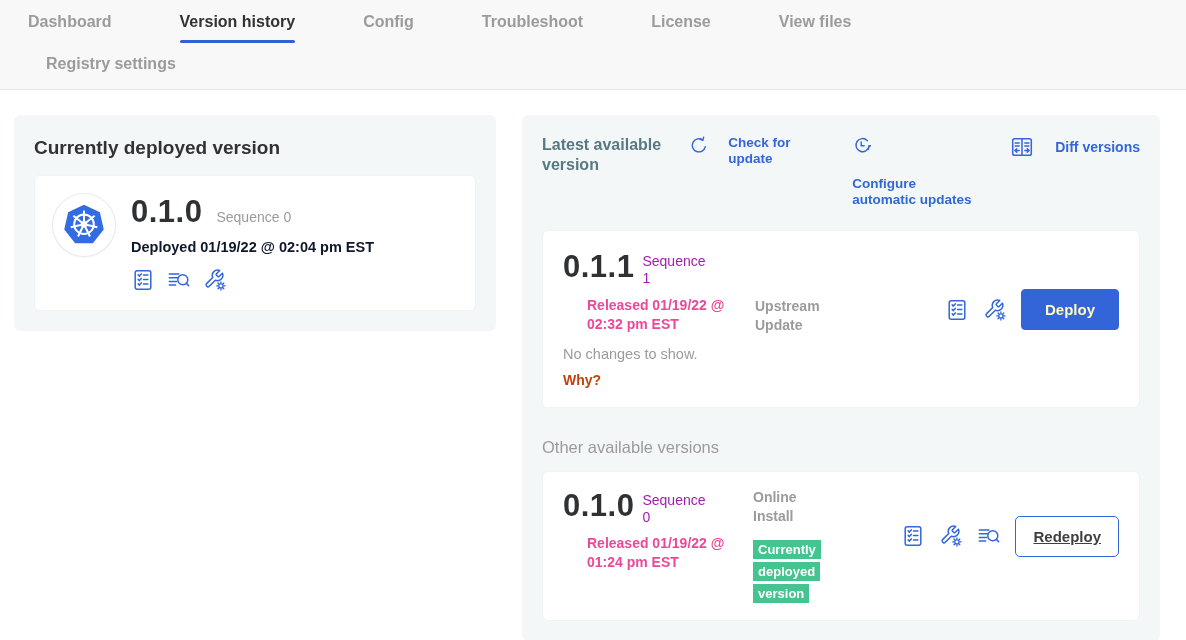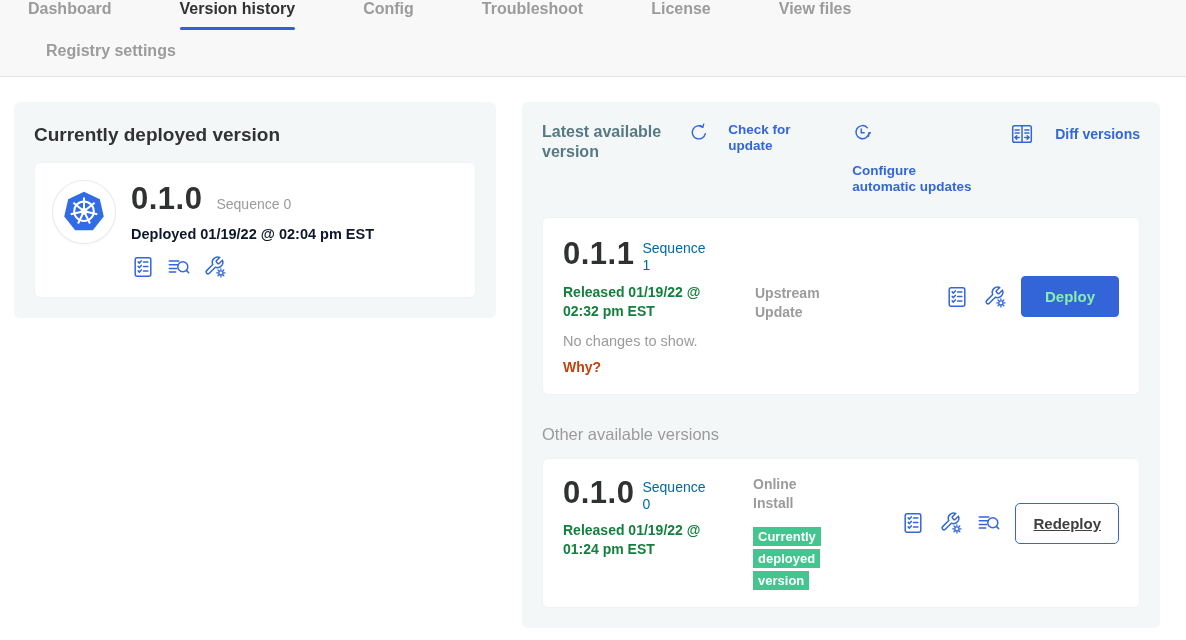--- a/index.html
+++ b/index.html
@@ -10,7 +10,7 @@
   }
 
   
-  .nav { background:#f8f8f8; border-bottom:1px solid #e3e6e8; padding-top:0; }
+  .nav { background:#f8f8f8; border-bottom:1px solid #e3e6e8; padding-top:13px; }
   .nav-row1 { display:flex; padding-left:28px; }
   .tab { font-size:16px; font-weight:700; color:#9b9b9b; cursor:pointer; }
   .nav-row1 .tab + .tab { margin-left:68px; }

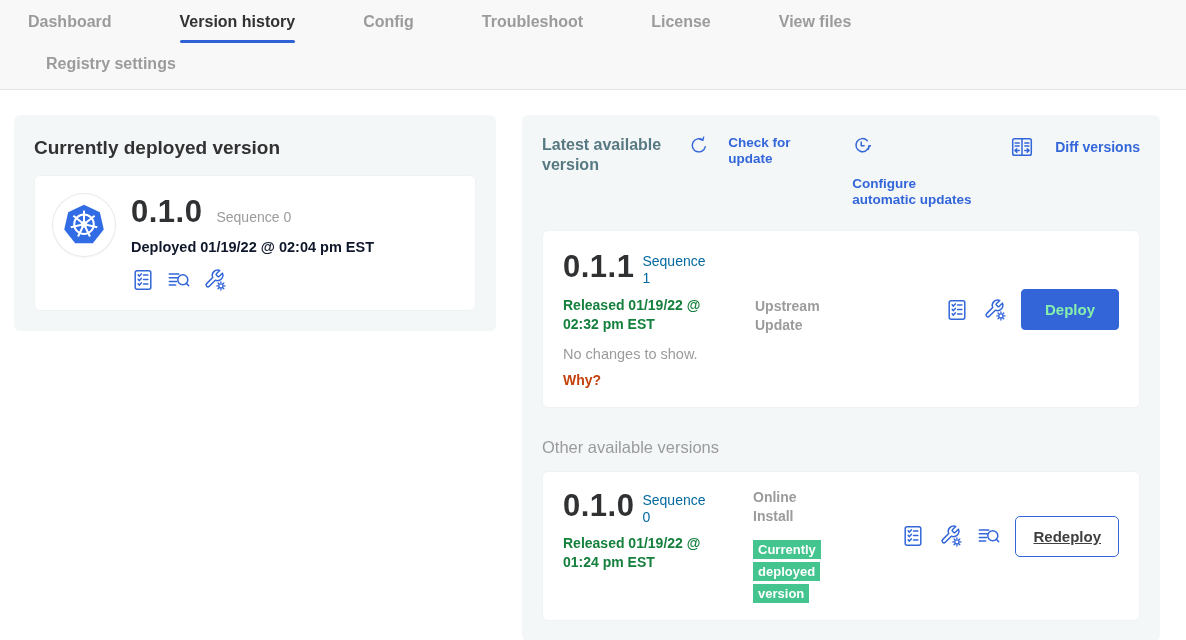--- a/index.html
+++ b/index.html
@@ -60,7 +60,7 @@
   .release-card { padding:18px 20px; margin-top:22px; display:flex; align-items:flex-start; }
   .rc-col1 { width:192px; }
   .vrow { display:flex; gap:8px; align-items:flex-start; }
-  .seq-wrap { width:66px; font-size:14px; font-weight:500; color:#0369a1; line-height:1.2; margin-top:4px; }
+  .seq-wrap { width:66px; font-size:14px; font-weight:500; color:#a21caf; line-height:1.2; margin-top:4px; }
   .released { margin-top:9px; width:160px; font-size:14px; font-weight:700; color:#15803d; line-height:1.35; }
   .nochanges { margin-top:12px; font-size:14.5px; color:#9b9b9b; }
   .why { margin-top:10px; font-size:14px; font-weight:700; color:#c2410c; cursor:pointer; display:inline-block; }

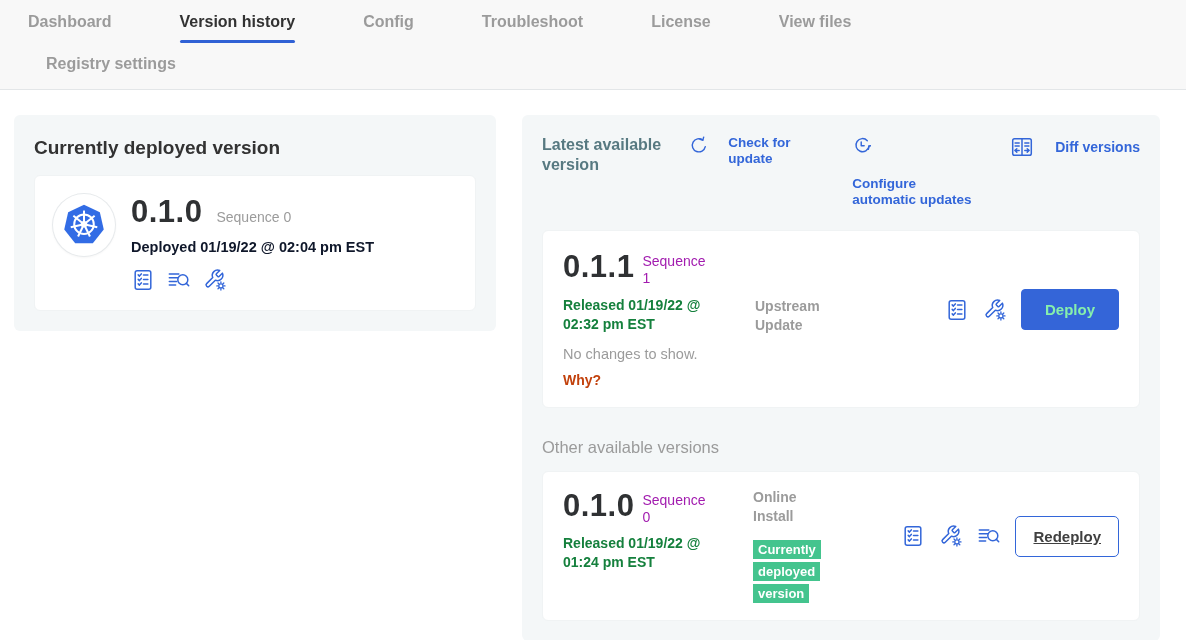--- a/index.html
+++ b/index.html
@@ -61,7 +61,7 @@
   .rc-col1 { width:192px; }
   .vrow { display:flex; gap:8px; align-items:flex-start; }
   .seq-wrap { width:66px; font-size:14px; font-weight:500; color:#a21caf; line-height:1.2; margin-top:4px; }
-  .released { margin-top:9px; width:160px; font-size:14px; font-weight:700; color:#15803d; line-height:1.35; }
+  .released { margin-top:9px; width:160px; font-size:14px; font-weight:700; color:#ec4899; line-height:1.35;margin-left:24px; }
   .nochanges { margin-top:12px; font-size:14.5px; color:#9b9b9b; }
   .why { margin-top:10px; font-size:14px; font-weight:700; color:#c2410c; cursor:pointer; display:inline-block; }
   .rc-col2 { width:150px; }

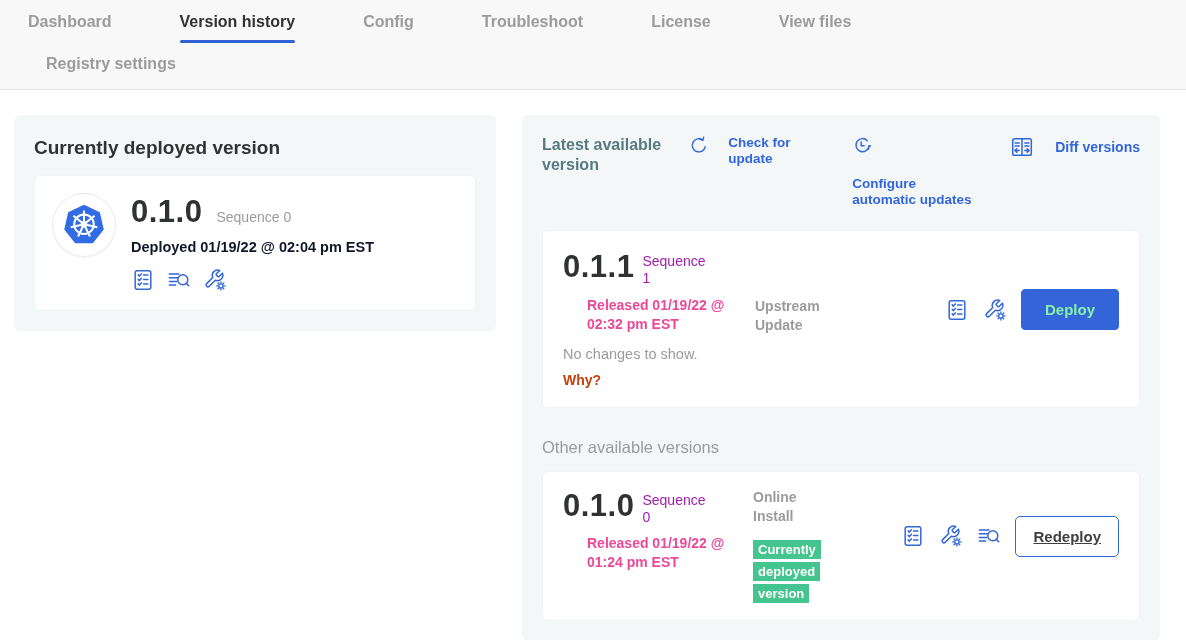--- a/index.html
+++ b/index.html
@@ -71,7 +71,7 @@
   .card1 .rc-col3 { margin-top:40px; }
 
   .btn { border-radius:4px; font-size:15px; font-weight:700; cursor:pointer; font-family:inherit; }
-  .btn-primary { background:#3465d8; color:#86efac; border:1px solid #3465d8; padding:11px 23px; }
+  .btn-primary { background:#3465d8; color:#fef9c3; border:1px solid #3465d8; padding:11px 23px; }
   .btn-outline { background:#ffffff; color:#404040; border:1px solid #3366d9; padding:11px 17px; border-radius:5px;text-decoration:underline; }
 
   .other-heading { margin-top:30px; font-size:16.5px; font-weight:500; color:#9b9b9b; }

* * *

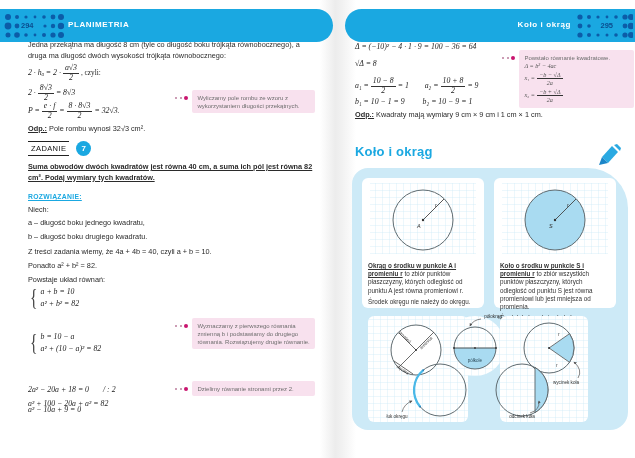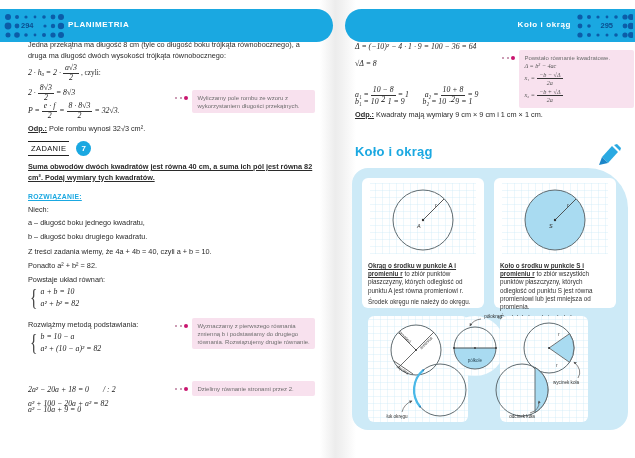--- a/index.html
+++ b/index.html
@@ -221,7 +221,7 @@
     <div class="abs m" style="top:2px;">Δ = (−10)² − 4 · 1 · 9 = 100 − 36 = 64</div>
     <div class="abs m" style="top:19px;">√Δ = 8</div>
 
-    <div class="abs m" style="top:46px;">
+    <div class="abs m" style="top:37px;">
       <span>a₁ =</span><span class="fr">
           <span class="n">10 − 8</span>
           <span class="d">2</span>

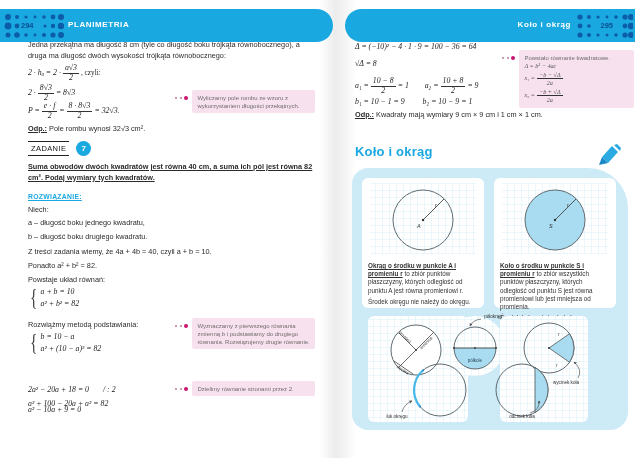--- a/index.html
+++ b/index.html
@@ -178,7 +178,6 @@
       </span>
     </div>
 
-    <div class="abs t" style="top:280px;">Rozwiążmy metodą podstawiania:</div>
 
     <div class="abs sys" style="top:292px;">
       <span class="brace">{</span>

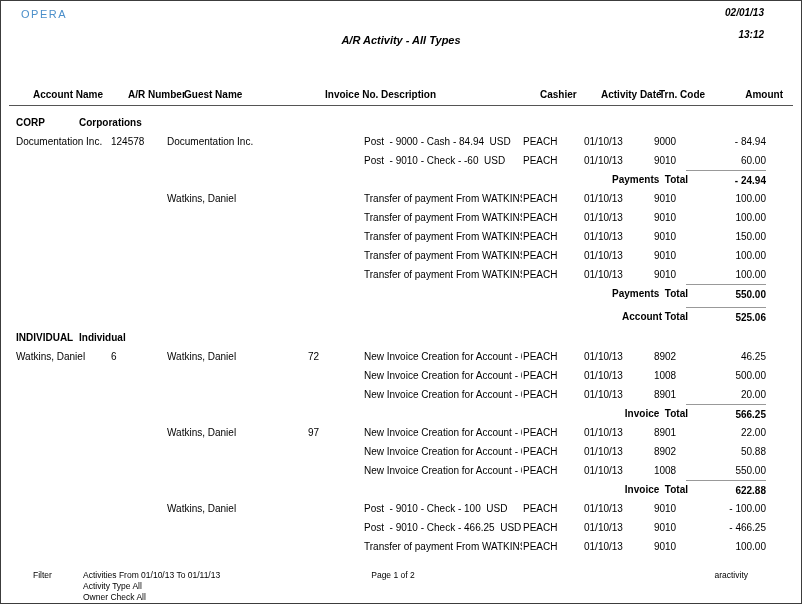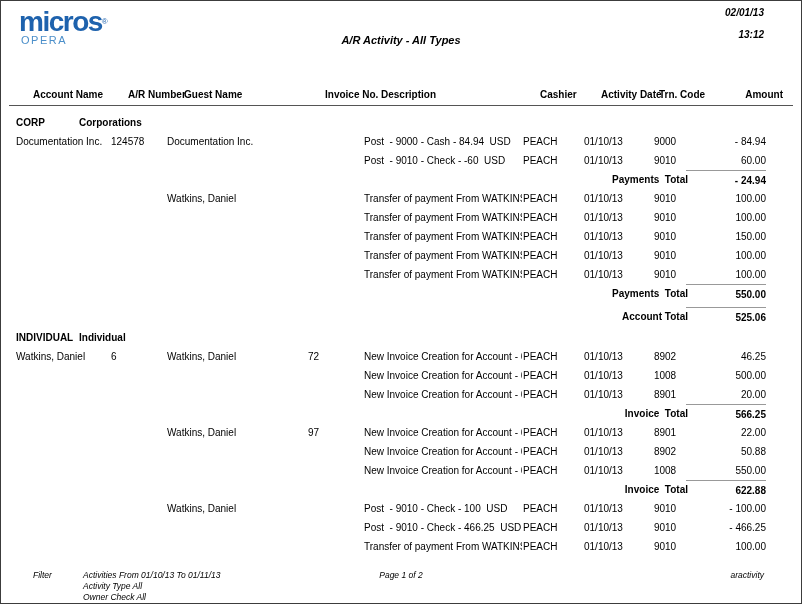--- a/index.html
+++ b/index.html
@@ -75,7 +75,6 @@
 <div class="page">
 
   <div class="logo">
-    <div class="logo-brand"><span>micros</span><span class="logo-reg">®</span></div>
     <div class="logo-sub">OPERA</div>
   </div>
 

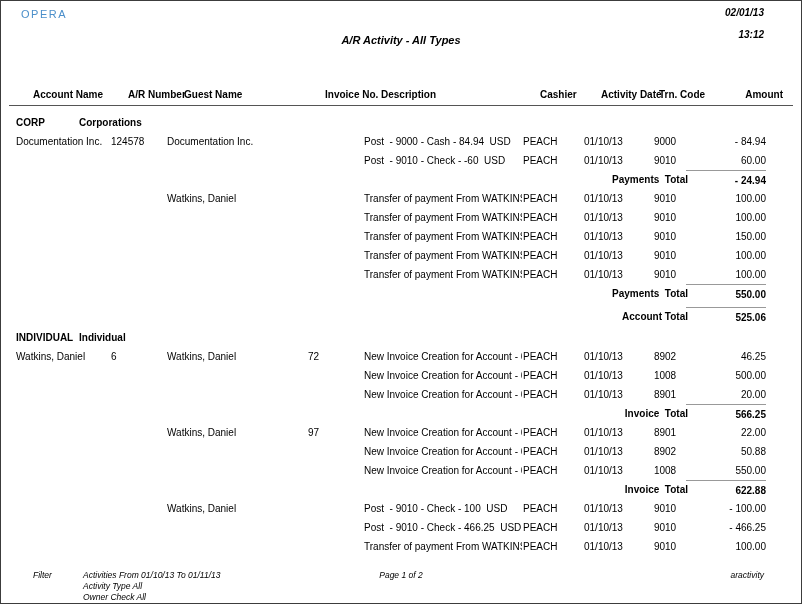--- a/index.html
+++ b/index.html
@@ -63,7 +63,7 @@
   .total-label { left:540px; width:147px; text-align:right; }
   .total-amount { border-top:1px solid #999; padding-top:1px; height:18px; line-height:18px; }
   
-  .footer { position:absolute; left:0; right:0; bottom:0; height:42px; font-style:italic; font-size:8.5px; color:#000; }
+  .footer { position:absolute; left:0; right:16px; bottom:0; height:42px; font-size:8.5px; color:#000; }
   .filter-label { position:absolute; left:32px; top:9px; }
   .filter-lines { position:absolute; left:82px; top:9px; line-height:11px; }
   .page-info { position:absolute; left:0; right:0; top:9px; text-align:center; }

Exercise directions: All lines in the listing above between the line with "background:#3465d8; color:#fef9c3; border:1px" and the line with "margin-top:30px; font-size:16.5px; font-weight:500;", inclusive, should be set down exactly, and no line outside that range.

Finished task:
+  .btn-primary { background:#3465d8; color:#fef9c3; border:1px solid #3465d8; padding:11px 23px; }
   .btn-outline { background:#ffffff; color:#404040; border:1px solid #3366d9; padding:11px 17px; border-radius:5px;text-decoration:underline; }
 
   .other-heading { margin-top:30px; font-size:16.5px; font-weight:500; color:#9b9b9b; }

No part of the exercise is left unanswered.